These functions should primarily be used in the weight argument of lmitt() orlm(). All arguments are optional if used within those functions. If used on their own, specification and data must be provided.

  • ate - Average treatment effect. Aliases: ate().

  • ett - Effect of treatment on the treated. Aliases: ett(), att().

  • etc - Effect of treatment on controls. Aliases: etc(), atc().

  • ato - Overlap-weighted average effect. Aliases: ato(), olw, owt, pwt.

In a StudySpecification with blocks, the weights are generated as a function of the ratio of the number of treated units in a block versus the total number of units in a block.

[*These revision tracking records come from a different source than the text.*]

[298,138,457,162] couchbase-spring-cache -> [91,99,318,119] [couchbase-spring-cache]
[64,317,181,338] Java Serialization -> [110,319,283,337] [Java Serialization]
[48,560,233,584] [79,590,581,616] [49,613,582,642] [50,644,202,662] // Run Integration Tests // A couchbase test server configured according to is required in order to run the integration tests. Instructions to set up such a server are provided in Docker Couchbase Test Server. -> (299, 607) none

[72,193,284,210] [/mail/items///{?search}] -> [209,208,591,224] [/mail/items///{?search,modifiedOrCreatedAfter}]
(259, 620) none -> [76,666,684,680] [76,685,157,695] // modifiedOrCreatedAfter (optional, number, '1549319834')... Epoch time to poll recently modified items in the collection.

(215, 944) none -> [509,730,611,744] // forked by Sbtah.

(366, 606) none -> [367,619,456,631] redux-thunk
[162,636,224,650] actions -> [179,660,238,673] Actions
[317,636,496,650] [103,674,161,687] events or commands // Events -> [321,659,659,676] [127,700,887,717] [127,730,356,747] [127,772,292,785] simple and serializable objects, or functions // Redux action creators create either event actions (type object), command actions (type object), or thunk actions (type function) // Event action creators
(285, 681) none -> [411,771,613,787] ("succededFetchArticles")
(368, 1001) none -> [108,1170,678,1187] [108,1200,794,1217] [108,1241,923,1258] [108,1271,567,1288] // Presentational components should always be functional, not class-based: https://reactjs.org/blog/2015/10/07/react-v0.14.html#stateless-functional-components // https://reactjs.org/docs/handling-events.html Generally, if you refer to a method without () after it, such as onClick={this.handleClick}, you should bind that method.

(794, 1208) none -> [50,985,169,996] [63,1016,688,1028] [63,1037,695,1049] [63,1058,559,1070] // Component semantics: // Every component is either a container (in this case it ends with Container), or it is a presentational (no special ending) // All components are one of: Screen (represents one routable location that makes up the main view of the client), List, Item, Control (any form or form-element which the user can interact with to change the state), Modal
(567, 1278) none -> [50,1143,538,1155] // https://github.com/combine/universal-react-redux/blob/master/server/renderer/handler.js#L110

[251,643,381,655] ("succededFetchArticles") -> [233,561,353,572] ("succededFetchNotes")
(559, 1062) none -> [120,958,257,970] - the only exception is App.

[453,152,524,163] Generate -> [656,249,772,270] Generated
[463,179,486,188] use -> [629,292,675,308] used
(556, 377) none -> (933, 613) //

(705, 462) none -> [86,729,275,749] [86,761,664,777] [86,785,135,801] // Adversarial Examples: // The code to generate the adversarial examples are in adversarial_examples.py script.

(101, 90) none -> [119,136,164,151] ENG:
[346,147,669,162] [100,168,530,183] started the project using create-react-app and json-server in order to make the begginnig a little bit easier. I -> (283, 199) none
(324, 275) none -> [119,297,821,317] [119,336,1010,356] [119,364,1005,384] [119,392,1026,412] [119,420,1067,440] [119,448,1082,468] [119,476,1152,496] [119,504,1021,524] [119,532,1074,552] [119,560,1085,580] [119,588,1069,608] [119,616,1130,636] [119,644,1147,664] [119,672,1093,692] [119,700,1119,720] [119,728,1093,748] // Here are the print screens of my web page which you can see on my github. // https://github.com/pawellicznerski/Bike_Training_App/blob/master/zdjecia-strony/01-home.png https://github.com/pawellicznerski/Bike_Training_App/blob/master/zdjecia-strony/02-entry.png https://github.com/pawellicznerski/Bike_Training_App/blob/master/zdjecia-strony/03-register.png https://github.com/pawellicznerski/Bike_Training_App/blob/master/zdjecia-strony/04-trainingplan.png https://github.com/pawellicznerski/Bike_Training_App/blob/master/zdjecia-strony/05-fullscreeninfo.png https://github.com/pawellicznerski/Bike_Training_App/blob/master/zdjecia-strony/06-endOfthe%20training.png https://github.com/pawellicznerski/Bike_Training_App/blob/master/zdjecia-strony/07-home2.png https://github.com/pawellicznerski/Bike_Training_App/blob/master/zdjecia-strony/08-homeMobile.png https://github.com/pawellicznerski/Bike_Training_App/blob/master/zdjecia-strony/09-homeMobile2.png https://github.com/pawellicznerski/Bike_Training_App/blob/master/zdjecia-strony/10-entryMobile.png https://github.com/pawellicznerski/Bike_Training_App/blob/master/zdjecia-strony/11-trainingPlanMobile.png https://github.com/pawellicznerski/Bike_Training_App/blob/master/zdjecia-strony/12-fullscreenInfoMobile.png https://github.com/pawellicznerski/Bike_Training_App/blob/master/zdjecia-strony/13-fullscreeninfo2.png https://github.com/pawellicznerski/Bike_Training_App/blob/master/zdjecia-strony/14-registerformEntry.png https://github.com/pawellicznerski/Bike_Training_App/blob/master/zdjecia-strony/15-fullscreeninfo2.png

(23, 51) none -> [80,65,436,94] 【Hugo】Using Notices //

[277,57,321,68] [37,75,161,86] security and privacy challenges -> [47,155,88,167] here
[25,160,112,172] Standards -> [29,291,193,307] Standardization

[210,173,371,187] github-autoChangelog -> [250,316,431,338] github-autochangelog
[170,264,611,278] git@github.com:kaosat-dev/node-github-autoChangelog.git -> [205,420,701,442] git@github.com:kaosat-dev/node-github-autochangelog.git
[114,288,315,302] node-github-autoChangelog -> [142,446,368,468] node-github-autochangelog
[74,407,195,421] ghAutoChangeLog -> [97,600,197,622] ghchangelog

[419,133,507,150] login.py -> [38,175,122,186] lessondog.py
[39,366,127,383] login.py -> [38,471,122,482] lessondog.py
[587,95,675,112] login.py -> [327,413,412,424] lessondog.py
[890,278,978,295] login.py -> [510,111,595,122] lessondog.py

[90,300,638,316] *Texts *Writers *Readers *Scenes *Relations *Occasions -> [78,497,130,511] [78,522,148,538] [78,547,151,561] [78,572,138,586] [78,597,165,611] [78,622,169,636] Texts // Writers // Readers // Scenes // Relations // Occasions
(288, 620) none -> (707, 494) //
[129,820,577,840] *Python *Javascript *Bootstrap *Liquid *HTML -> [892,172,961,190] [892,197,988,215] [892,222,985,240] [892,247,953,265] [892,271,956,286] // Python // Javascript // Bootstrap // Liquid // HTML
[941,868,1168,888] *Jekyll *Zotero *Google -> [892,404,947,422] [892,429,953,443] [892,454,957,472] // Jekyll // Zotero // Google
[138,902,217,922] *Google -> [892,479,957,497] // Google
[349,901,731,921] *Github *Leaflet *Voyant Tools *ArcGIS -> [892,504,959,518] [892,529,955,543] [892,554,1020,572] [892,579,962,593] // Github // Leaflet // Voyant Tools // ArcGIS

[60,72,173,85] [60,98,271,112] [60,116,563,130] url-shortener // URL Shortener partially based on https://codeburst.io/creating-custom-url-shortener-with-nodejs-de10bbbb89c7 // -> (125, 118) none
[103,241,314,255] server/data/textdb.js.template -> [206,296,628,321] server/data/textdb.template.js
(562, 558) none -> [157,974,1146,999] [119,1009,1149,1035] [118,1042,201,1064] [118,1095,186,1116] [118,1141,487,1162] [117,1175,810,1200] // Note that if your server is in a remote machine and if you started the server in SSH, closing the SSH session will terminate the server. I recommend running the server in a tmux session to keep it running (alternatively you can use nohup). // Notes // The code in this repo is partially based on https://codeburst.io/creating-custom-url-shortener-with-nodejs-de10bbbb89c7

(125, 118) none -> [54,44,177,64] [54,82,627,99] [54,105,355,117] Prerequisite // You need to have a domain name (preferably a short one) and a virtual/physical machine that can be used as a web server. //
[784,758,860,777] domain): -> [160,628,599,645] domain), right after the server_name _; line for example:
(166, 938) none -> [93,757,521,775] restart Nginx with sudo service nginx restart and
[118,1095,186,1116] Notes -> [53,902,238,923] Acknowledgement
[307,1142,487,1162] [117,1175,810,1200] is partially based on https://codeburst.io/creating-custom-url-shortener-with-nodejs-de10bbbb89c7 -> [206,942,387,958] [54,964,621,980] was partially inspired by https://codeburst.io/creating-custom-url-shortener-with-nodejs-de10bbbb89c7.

In any blocks where that ratio is 0 or 1 (that is, all units in the block have the same treatment status), the weights will be 0. In effect this removes from the target population any block in which there is no basis for estimating either means under treatment or means under control.

If block is missing for a given observation, a weight of 0 is applied.

A dichotomy is specified by a formula consisting of a conditional statement on both the left-hand side (identifying treatment levels associated with "treatment") and the right hand side (identifying treatment levels associated with "control"). For example, if your treatment variable was called dose and doses above 250 are considered treatment, you might write:

ate(..., dichotomy = dose > 250 ~ dose <= 250

The period (.) can be used to assign all other units of assignment. For example, we could have written the same treatment regime as either

etc(..., dichotomy = dose > 250 ~ .

or

olw(..., dichotomy = . ~ dose <= 250

The dichotomy formula supports Relational Operators (see Comparison), Logical Operators (see Logic), and %in% (see match()).

The conditionals need not assign all values of treatment to control or treatment, for example, dose > 300 ~ dose < 200 does not assign 200 <= dose <= 300 to either treatment or control. This would be equivalent to manually generating a binary variable with NA whenever dose is between 200 and 300. Standard errors will reflect the sizes of the comparison groups specified by the dichotomy.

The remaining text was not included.